I don’t know where it came from, but he suddenly had a decent-sized snow globe in his hand that he was giving a shake and then slamming down on the table in front of me with a firm THUD! He smiled at me.

“And I didn’t get you anything,” I said, trying to look sad.

“The weather outside is frightful,” he said as he took a few steps back.

A cold breeze whipped through the restaurant accompanied by an unmistakable torrent of big, fat snowflakes. I started to try to stand, only to realize my legs weren’t working. A quick look under the table revealed that a large snowball was growing up beneath my chair where my feet used to be.
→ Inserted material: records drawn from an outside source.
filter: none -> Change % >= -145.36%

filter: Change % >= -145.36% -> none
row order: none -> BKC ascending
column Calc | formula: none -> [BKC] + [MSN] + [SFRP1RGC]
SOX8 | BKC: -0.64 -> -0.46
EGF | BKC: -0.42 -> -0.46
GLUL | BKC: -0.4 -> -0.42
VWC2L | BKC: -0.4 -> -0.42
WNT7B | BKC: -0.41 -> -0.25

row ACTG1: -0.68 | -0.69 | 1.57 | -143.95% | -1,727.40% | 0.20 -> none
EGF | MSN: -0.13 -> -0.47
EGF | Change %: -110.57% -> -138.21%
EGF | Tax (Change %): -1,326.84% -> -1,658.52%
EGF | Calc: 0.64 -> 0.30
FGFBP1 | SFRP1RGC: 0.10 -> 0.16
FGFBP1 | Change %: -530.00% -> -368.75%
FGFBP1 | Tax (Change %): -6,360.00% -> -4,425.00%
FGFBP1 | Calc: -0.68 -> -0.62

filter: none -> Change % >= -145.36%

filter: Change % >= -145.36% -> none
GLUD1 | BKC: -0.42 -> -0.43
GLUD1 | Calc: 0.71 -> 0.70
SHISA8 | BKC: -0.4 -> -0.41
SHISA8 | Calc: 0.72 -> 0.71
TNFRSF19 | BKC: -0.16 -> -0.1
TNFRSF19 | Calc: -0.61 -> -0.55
I remembered once more just how I hated magic. “I’m gonna feed you your nuts, you sick jackass!”

“So, I have your attention,” he said from beyond the perimeter of the swirling blizzard. “Would you believe I picked this up at a yard sale of all places? Old geezer didn’t want to sell it, but I was extra-per-suasive. Now, assumin’ you got any rightful idea which way is up, you need t’commence findin’ your way out of my business dealings. I work for a right powerful sorcerer. My business is his business and he don’t take kindly to anybody messin’ with his business.”
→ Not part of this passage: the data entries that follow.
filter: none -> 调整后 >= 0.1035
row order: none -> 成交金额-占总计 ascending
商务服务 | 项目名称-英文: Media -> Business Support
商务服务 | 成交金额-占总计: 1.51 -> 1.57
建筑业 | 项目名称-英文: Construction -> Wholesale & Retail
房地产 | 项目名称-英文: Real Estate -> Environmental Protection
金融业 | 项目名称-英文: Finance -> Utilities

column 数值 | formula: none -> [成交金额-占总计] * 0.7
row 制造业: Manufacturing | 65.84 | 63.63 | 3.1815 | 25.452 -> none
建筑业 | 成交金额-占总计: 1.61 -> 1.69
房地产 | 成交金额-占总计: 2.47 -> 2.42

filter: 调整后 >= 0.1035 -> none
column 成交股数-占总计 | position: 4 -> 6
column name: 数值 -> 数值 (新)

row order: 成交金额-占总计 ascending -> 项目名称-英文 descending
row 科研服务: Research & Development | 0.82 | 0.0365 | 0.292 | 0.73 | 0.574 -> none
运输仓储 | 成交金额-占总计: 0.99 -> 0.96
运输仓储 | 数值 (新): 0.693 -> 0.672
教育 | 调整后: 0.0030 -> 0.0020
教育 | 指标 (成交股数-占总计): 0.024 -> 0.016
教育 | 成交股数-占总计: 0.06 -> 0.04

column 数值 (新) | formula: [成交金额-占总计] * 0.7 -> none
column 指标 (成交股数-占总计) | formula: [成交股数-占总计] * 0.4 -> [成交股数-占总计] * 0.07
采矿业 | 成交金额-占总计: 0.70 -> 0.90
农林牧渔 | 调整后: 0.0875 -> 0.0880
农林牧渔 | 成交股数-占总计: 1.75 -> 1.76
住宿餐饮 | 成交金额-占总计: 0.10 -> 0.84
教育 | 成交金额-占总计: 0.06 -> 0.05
“So was ventilating my lady-friend his business or yours?” I asked as my lap vanished in snow. “I’m only curious so I know whether to budget for one bullet or two.”

“I can understand you feelin’ a certain way about that, Stone,” White said. “She did appear to be a fine bit o’sweetness. Truth t’tell, if our positions were reversed, I might be a bit raw ‘bout the whole thing m’self. As things stand, however, she and her partners agreed t’pull a job for my boss. They paid the consequences of havin’ second thoughts after bein‘ paid in advance.”

“Because he don’t take kindly to people messing with his business,” I said. “Got it. The scary sniper man shot a girl from hiding to make a point.” And the others weren’t killed by a curse or a chatty piece of plastic? Fascinating lunch chat.

“An’ if’n he didn’t have a plan in the works for you,” White continued, “you’d be makin’ funeral arrangements now. As it is, in fact, you choose t’keep wastin’ your time with me and you might find y’self short of a few more friends.”

“Threats don’t bother me, White,” I said firmly, “not from you or your boss.”

“Well, I reckon not,” White said with his evil smile, “since you’re still here.” He started to laugh as he turned and walked out.

“Yeah, I--You mean now? Asshole!” I shouted after him. He was taunting me, I realized as I pulled my magnum and aimed it at the snow globe. One hot bullet shattered the glass with a thunderclap. The table was wet, the floor was wet and even the air was cold, but the snow had largely vanished, the flakes popping like soap bubbles. White had dangled the clue that, as real as it seemed, the globe’s effect was primarily an illusion, probably based partly on my believing it to be real.

I bolted up from my chair. I could still hear him laughing, driving my adrenaline, as I grabbed my private eye hat and coat (both standard issue) and ran for the door. White was really going out of his way to earn himself an extra bullet.